INFORMATION PROVIDED:
☆ ☆ ☆

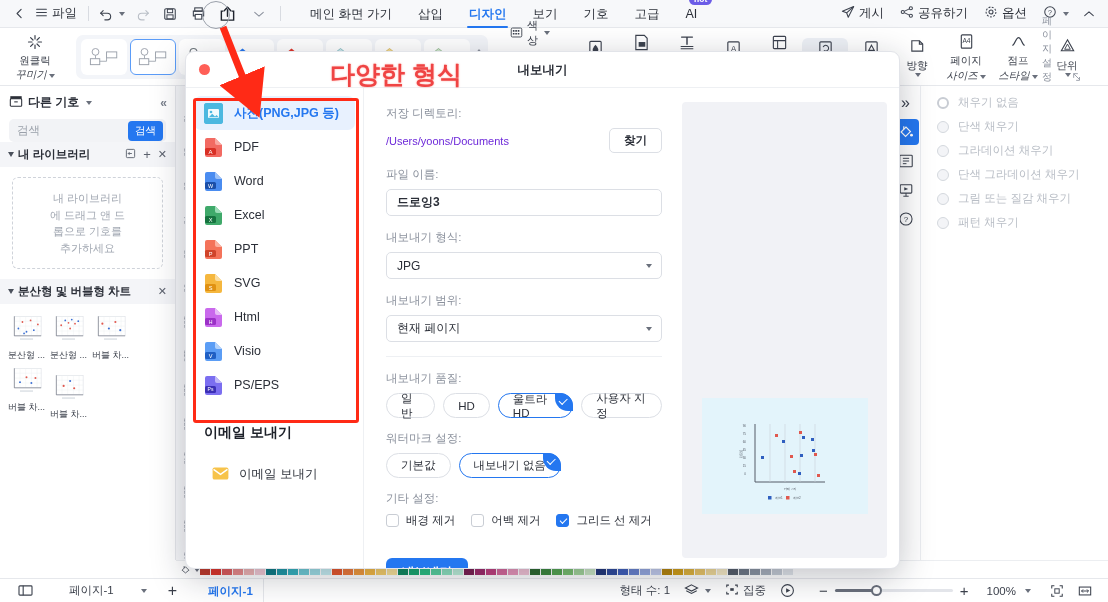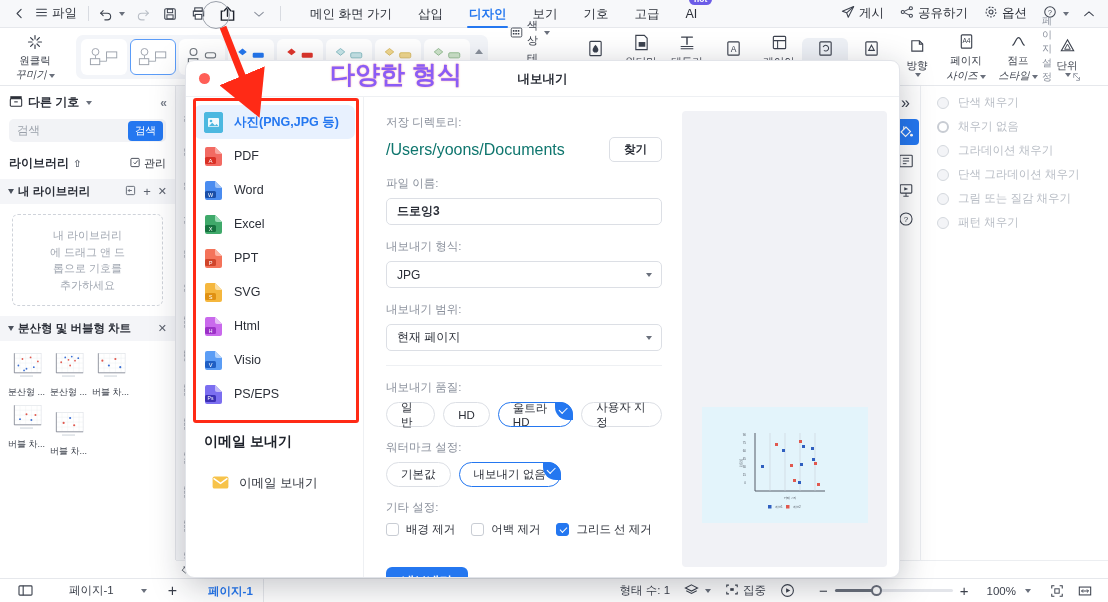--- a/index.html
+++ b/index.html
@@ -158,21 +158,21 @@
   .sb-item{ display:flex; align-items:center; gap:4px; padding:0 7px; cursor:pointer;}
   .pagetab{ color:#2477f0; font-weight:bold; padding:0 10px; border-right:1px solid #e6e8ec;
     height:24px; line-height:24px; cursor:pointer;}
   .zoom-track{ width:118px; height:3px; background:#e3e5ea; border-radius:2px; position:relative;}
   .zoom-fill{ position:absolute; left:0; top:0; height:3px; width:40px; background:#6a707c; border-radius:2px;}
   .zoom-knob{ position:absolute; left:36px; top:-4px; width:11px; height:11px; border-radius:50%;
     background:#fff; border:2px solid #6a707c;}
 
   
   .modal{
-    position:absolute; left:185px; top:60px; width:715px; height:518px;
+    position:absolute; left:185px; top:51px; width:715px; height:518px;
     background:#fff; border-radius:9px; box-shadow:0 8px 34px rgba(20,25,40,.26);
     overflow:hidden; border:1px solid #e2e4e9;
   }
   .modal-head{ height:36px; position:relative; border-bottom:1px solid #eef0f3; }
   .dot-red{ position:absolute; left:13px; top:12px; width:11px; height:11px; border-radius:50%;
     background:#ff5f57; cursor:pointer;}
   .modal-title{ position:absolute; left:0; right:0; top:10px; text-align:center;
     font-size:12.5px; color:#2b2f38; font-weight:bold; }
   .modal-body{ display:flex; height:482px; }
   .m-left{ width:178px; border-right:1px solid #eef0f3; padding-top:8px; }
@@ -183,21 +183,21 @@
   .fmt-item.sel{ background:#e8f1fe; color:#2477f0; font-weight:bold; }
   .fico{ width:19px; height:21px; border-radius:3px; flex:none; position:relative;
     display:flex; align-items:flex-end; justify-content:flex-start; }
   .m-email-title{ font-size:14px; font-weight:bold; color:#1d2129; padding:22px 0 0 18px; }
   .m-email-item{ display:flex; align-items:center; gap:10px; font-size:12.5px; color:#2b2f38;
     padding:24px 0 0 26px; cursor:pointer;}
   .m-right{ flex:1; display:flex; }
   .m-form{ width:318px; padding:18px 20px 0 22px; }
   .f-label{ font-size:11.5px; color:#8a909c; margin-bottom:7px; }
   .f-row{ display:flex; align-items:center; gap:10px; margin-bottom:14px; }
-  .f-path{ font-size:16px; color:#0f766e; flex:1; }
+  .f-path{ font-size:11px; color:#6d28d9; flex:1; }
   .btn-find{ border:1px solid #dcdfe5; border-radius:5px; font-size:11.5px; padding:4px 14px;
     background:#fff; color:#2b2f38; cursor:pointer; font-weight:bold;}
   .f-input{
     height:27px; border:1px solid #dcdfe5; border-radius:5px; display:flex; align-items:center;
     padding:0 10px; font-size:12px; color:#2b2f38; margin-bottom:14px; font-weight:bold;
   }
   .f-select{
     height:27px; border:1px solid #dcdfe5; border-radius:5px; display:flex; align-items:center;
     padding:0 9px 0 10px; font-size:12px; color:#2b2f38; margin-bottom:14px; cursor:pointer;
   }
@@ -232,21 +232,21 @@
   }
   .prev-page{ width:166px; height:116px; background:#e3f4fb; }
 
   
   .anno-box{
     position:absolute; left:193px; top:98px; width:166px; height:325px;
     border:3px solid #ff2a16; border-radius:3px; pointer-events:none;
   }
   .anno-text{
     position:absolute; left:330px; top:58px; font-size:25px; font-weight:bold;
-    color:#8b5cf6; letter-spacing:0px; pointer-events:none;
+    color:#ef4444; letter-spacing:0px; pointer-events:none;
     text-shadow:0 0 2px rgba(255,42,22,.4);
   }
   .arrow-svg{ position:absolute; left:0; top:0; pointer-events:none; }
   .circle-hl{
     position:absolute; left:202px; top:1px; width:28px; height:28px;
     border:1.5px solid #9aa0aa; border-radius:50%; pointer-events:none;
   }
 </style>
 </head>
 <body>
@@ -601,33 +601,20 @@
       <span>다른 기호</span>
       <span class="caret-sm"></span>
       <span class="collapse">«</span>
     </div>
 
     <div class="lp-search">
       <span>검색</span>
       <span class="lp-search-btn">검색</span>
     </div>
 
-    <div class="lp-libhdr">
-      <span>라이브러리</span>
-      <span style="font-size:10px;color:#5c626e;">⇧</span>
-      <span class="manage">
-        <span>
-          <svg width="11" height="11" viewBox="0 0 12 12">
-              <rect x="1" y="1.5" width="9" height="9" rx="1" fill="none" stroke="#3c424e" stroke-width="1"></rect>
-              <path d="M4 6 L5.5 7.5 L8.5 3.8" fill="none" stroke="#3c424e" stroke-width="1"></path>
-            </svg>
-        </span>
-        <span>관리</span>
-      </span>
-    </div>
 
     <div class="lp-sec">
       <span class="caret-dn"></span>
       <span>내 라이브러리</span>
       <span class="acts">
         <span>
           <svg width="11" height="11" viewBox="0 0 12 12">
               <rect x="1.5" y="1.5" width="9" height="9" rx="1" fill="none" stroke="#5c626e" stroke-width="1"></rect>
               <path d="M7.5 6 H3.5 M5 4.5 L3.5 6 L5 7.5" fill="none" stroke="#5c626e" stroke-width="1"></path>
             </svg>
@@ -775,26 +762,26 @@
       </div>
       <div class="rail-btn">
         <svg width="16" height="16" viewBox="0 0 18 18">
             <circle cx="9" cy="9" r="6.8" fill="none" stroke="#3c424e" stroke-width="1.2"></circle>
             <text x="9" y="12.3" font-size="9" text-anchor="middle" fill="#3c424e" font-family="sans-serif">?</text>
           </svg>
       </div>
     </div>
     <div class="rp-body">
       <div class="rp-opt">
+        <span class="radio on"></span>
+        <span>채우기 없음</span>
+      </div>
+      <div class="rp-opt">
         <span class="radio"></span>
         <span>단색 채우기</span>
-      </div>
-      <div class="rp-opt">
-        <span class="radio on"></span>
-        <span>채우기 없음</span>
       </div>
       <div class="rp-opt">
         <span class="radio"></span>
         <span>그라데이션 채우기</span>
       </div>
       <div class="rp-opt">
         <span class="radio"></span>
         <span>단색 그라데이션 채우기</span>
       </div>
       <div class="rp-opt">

☆ ☆ ☆

AIM OF THE EXERCISE: All of the entries above must be reproduced exactly, and no image may be included.

ANSWER SECTION:
--- a/index.html
+++ b/index.html
@@ -158,21 +158,21 @@
   .sb-item{ display:flex; align-items:center; gap:4px; padding:0 7px; cursor:pointer;}
   .pagetab{ color:#2477f0; font-weight:bold; padding:0 10px; border-right:1px solid #e6e8ec;
     height:24px; line-height:24px; cursor:pointer;}
   .zoom-track{ width:118px; height:3px; background:#e3e5ea; border-radius:2px; position:relative;}
   .zoom-fill{ position:absolute; left:0; top:0; height:3px; width:40px; background:#6a707c; border-radius:2px;}
   .zoom-knob{ position:absolute; left:36px; top:-4px; width:11px; height:11px; border-radius:50%;
     background:#fff; border:2px solid #6a707c;}
 
   
   .modal{
-    position:absolute; left:185px; top:60px; width:715px; height:518px;
+    position:absolute; left:185px; top:51px; width:715px; height:518px;
     background:#fff; border-radius:9px; box-shadow:0 8px 34px rgba(20,25,40,.26);
     overflow:hidden; border:1px solid #e2e4e9;
   }
   .modal-head{ height:36px; position:relative; border-bottom:1px solid #eef0f3; }
   .dot-red{ position:absolute; left:13px; top:12px; width:11px; height:11px; border-radius:50%;
     background:#ff5f57; cursor:pointer;}
   .modal-title{ position:absolute; left:0; right:0; top:10px; text-align:center;
     font-size:12.5px; color:#2b2f38; font-weight:bold; }
   .modal-body{ display:flex; height:482px; }
   .m-left{ width:178px; border-right:1px solid #eef0f3; padding-top:8px; }
@@ -183,21 +183,21 @@
   .fmt-item.sel{ background:#e8f1fe; color:#2477f0; font-weight:bold; }
   .fico{ width:19px; height:21px; border-radius:3px; flex:none; position:relative;
     display:flex; align-items:flex-end; justify-content:flex-start; }
   .m-email-title{ font-size:14px; font-weight:bold; color:#1d2129; padding:22px 0 0 18px; }
   .m-email-item{ display:flex; align-items:center; gap:10px; font-size:12.5px; color:#2b2f38;
     padding:24px 0 0 26px; cursor:pointer;}
   .m-right{ flex:1; display:flex; }
   .m-form{ width:318px; padding:18px 20px 0 22px; }
   .f-label{ font-size:11.5px; color:#8a909c; margin-bottom:7px; }
   .f-row{ display:flex; align-items:center; gap:10px; margin-bottom:14px; }
-  .f-path{ font-size:16px; color:#0f766e; flex:1; }
+  .f-path{ font-size:11px; color:#6d28d9; flex:1; }
   .btn-find{ border:1px solid #dcdfe5; border-radius:5px; font-size:11.5px; padding:4px 14px;
     background:#fff; color:#2b2f38; cursor:pointer; font-weight:bold;}
   .f-input{
     height:27px; border:1px solid #dcdfe5; border-radius:5px; display:flex; align-items:center;
     padding:0 10px; font-size:12px; color:#2b2f38; margin-bottom:14px; font-weight:bold;
   }
   .f-select{
     height:27px; border:1px solid #dcdfe5; border-radius:5px; display:flex; align-items:center;
     padding:0 9px 0 10px; font-size:12px; color:#2b2f38; margin-bottom:14px; cursor:pointer;
   }
@@ -232,21 +232,21 @@
   }
   .prev-page{ width:166px; height:116px; background:#e3f4fb; }
 
   
   .anno-box{
     position:absolute; left:193px; top:98px; width:166px; height:325px;
     border:3px solid #ff2a16; border-radius:3px; pointer-events:none;
   }
   .anno-text{
     position:absolute; left:330px; top:58px; font-size:25px; font-weight:bold;
-    color:#8b5cf6; letter-spacing:0px; pointer-events:none;
+    color:#ef4444; letter-spacing:0px; pointer-events:none;
     text-shadow:0 0 2px rgba(255,42,22,.4);
   }
   .arrow-svg{ position:absolute; left:0; top:0; pointer-events:none; }
   .circle-hl{
     position:absolute; left:202px; top:1px; width:28px; height:28px;
     border:1.5px solid #9aa0aa; border-radius:50%; pointer-events:none;
   }
 </style>
 </head>
 <body>
@@ -601,33 +601,20 @@
       <span>다른 기호</span>
       <span class="caret-sm"></span>
       <span class="collapse">«</span>
     </div>
 
     <div class="lp-search">
       <span>검색</span>
       <span class="lp-search-btn">검색</span>
     </div>
 
-    <div class="lp-libhdr">
-      <span>라이브러리</span>
-      <span style="font-size:10px;color:#5c626e;">⇧</span>
-      <span class="manage">
-        <span>
-          <svg width="11" height="11" viewBox="0 0 12 12">
-              <rect x="1" y="1.5" width="9" height="9" rx="1" fill="none" stroke="#3c424e" stroke-width="1"></rect>
-              <path d="M4 6 L5.5 7.5 L8.5 3.8" fill="none" stroke="#3c424e" stroke-width="1"></path>
-            </svg>
-        </span>
-        <span>관리</span>
-      </span>
-    </div>
 
     <div class="lp-sec">
       <span class="caret-dn"></span>
       <span>내 라이브러리</span>
       <span class="acts">
         <span>
           <svg width="11" height="11" viewBox="0 0 12 12">
               <rect x="1.5" y="1.5" width="9" height="9" rx="1" fill="none" stroke="#5c626e" stroke-width="1"></rect>
               <path d="M7.5 6 H3.5 M5 4.5 L3.5 6 L5 7.5" fill="none" stroke="#5c626e" stroke-width="1"></path>
             </svg>
@@ -775,26 +762,26 @@
       </div>
       <div class="rail-btn">
         <svg width="16" height="16" viewBox="0 0 18 18">
             <circle cx="9" cy="9" r="6.8" fill="none" stroke="#3c424e" stroke-width="1.2"></circle>
             <text x="9" y="12.3" font-size="9" text-anchor="middle" fill="#3c424e" font-family="sans-serif">?</text>
           </svg>
       </div>
     </div>
     <div class="rp-body">
       <div class="rp-opt">
+        <span class="radio on"></span>
+        <span>채우기 없음</span>
+      </div>
+      <div class="rp-opt">
         <span class="radio"></span>
         <span>단색 채우기</span>
-      </div>
-      <div class="rp-opt">
-        <span class="radio on"></span>
-        <span>채우기 없음</span>
       </div>
       <div class="rp-opt">
         <span class="radio"></span>
         <span>그라데이션 채우기</span>
       </div>
       <div class="rp-opt">
         <span class="radio"></span>
         <span>단색 그라데이션 채우기</span>
       </div>
       <div class="rp-opt">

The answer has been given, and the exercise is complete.